Re: [PATCH v7 01/31] iov_iter: Add ITER_XARRAY

Al Viro <viro@xxxxxxxxxxxxxxxxxx> · Sun, 25 Apr 2021 13:14:13 +0000

On Fri, Apr 23, 2021 at 02:28:01PM +0100, David Howells wrote:

> diff --git a/include/linux/uio.h b/include/linux/uio.h
> index 27ff8eb786dc..5f5ffc45d4aa 100644
> --- a/include/linux/uio.h
> +++ b/include/linux/uio.h
> @@ -10,6 +10,7 @@
>  #include <uapi/linux/uio.h>
>  
>  struct page;
> +struct address_space;
>  struct pipe_inode_info;
>  
>  struct kvec {

What is that chunk for?

> +#define iterate_all_kinds(i, n, v, I, B, K, X) {		\
>  	if (likely(n)) {					\
>  		size_t skip = i->iov_offset;			\
>  		if (unlikely(i->type & ITER_BVEC)) {		\
> @@ -88,6 +125,9 @@
>  			struct kvec v;				\
>  			iterate_kvec(i, n, v, kvec, skip, (K))	\
>  		} else if (unlikely(i->type & ITER_DISCARD)) {	\
> +		} else if (unlikely(i->type & ITER_XARRAY)) {	\
> +			struct bio_vec v;			\
> +			iterate_xarray(i, n, v, skip, (X));	\
>  		} else {					\
>  			const struct iovec *iov;		\
>  			struct iovec v;				\
> @@ -96,7 +136,7 @@
>  	}							\
>  }

For the record - these forests of macros had been my mistake.  I'm trying
to get rid of that crap right now, but your changes don't look likely to be
trouble in that respect.

> @@ -738,6 +783,16 @@ size_t _copy_mc_to_iter(const void *addr, size_t bytes, struct iov_iter *i)
>  			bytes = curr_addr - s_addr - rem;
>  			return bytes;
>  		}
> +		}),
> +		({
> +		rem = copy_mc_to_page(v.bv_page, v.bv_offset,
> +				      (from += v.bv_len) - v.bv_len, v.bv_len);
> +		if (rem) {
> +			curr_addr = (unsigned long) from;
> +			bytes = curr_addr - s_addr - rem;
> +			rcu_read_unlock();
> +			return bytes;
> +		}

That's broken, same way as kvec and bvec cases are in the same primitive.
Iterator not advanced on failure halfway through.

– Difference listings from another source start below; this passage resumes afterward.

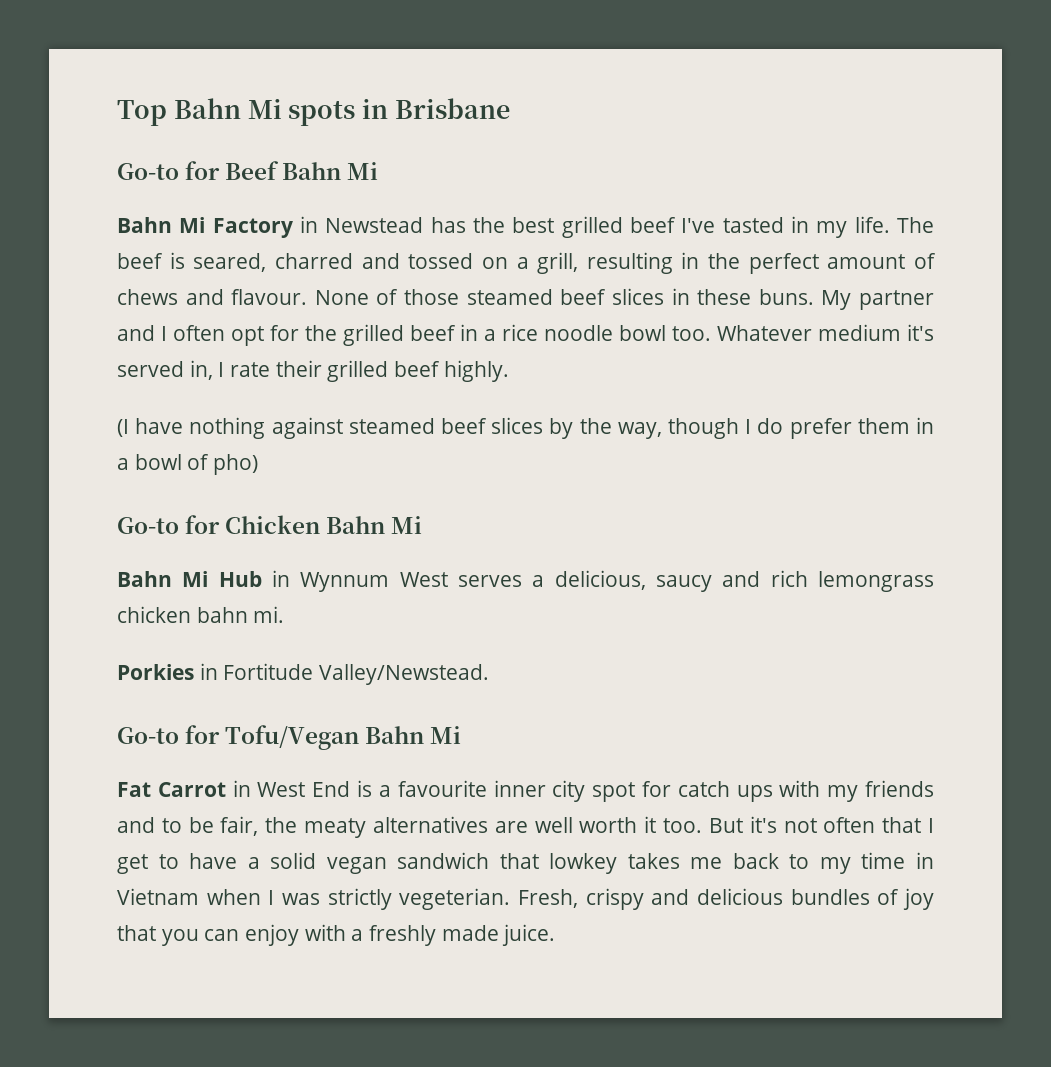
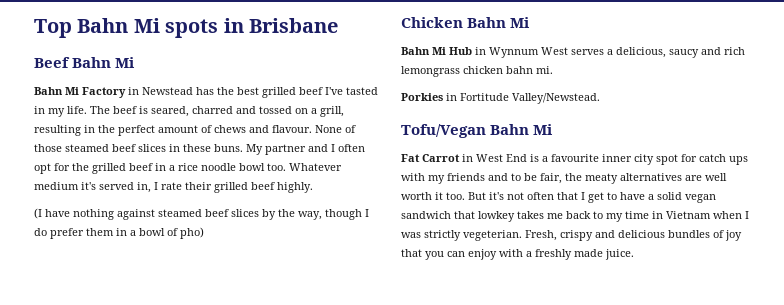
- Go-to for Beef Bahn Mi
+ Beef Bahn Mi
- Go-to for Chicken Bahn Mi
+ Chicken Bahn Mi
- Go-to for Tofu/Vegan Bahn Mi
+ Tofu/Vegan Bahn Mi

> @@ -1246,7 +1349,8 @@ unsigned long iov_iter_alignment(const struct iov_iter *i)
>  	iterate_all_kinds(i, size, v,
>  		(res |= (unsigned long)v.iov_base | v.iov_len, 0),
>  		res |= v.bv_offset | v.bv_len,
> -		res |= (unsigned long)v.iov_base | v.iov_len
> +		res |= (unsigned long)v.iov_base | v.iov_len,
> +		res |= v.bv_offset | v.bv_len
>  	)
>  	return res;
>  }

Hmm...  That looks like a really bad overkill - do you need anything beyond count and
iov_offset in that case + perhaps "do we have the very last page"?  IOW, do you need
to iterate anything at all here?  What am I missing here?

> @@ -1268,7 +1372,9 @@ unsigned long iov_iter_gap_alignment(const struct iov_iter *i)
>  		(res |= (!res ? 0 : (unsigned long)v.bv_offset) |
>  			(size != v.bv_len ? size : 0)),
>  		(res |= (!res ? 0 : (unsigned long)v.iov_base) |
> -			(size != v.iov_len ? size : 0))
> +			(size != v.iov_len ? size : 0)),
> +		(res |= (!res ? 0 : (unsigned long)v.bv_offset) |
> +			(size != v.bv_len ? size : 0))
>  		);
>  	return res;
>  }

Very limited use; it shouldn't be called for anything other than IOV_ITER case.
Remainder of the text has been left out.